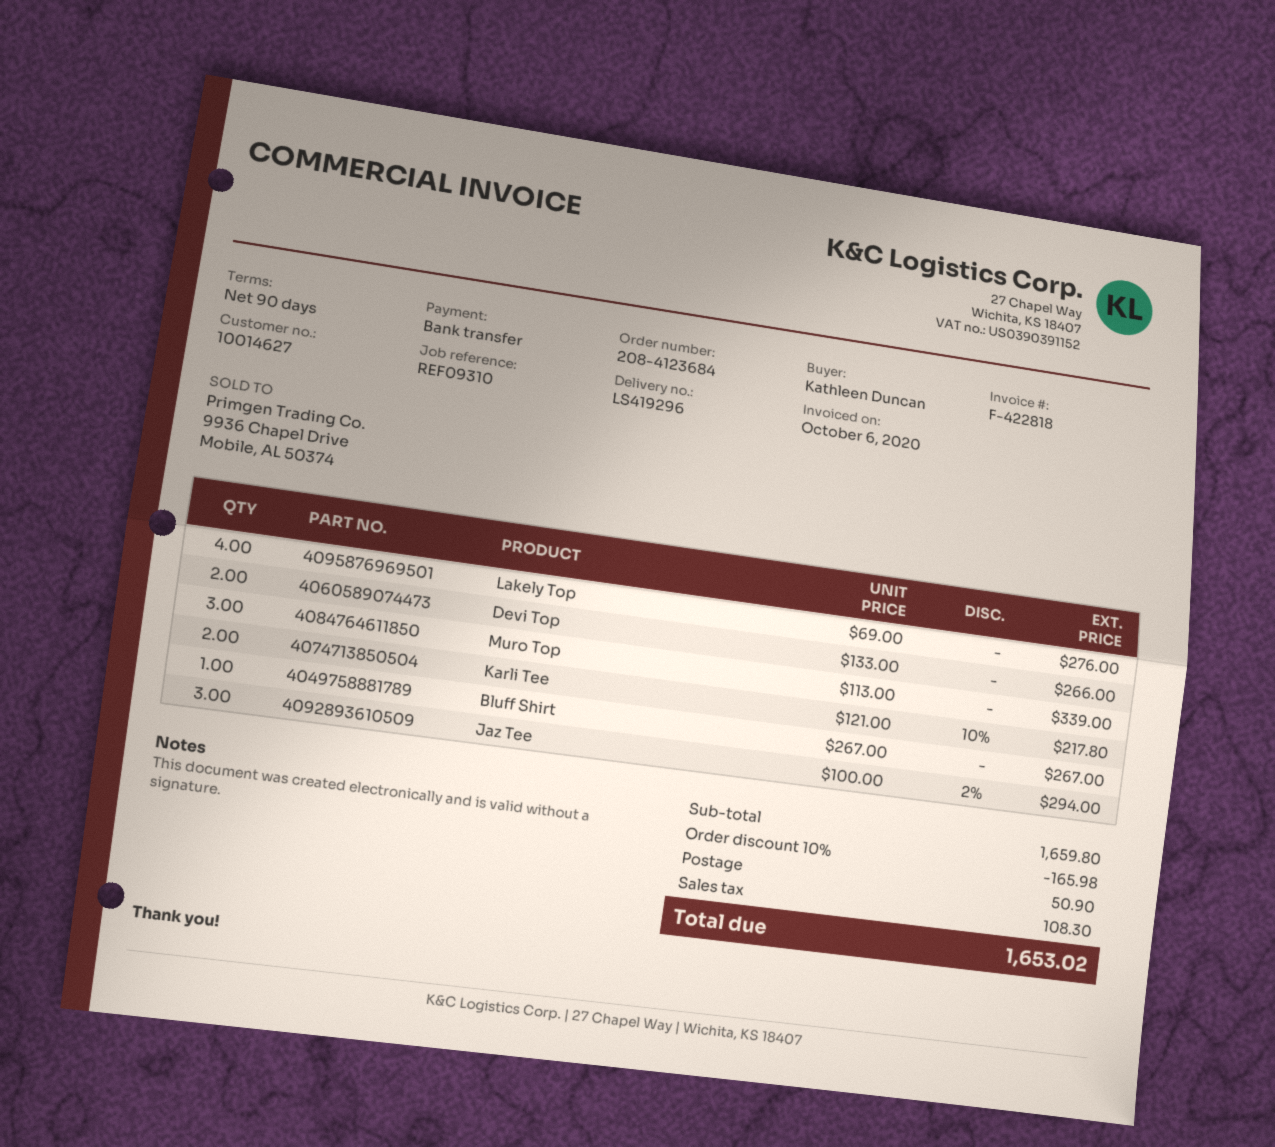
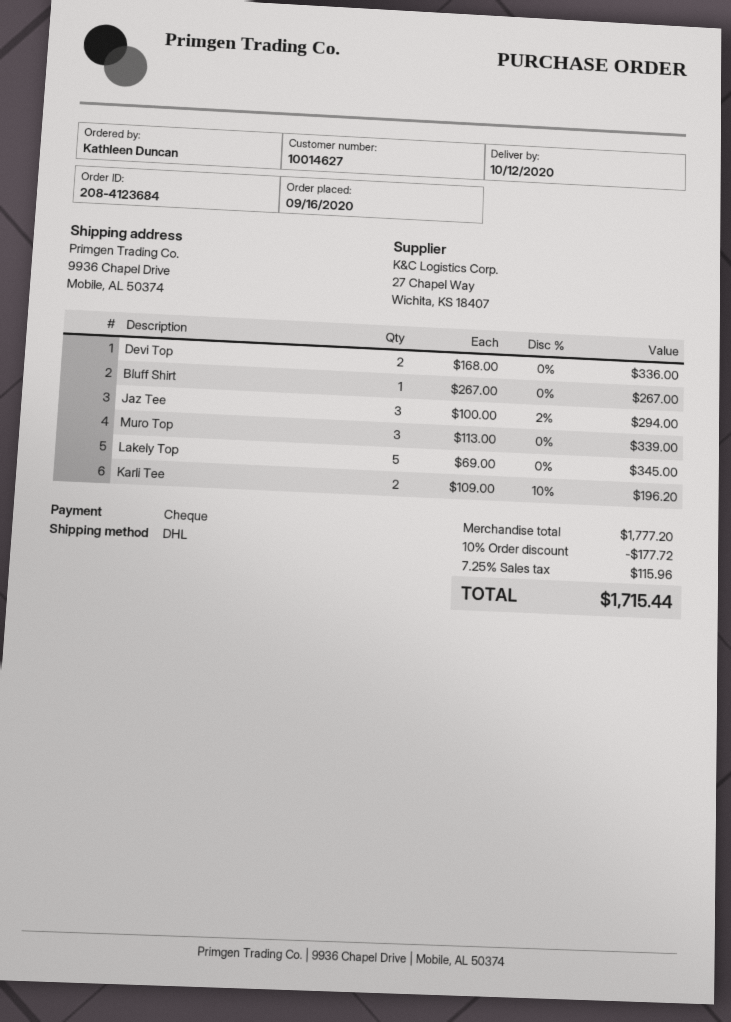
payment method: bank transfer -> cheque
Lakely Top: 4 x 69.00 = 276.00 -> 5 x 69.00 = 345.00
Devi Top: 2 x 133.00 = 266.00 -> 2 x 168.00 = 336.00
Karli Tee: 2 x 121.00 - 10% = 217.80 -> 2 x 109.00 - 10% = 196.20
subtotal: 1659.80 -> 1777.20
discount: 10% = 165.98 -> 10% = 177.72
shipping: 50.90 -> none
tax: 108.30 -> 115.96
total: 1653.02 -> 1715.44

####################

▶ [Exercise goal]: Output, unchanged, the lines from the line with "Lakely Top: 4" through the final line of the material.

▶ [Response area]:
Lakely Top: 4 x 69.00 = 276.00 -> 5 x 69.00 = 345.00
Devi Top: 2 x 133.00 = 266.00 -> 2 x 168.00 = 336.00
Karli Tee: 2 x 121.00 - 10% = 217.80 -> 2 x 109.00 - 10% = 196.20
subtotal: 1659.80 -> 1777.20
discount: 10% = 165.98 -> 10% = 177.72
shipping: 50.90 -> none
tax: 108.30 -> 115.96
total: 1653.02 -> 1715.44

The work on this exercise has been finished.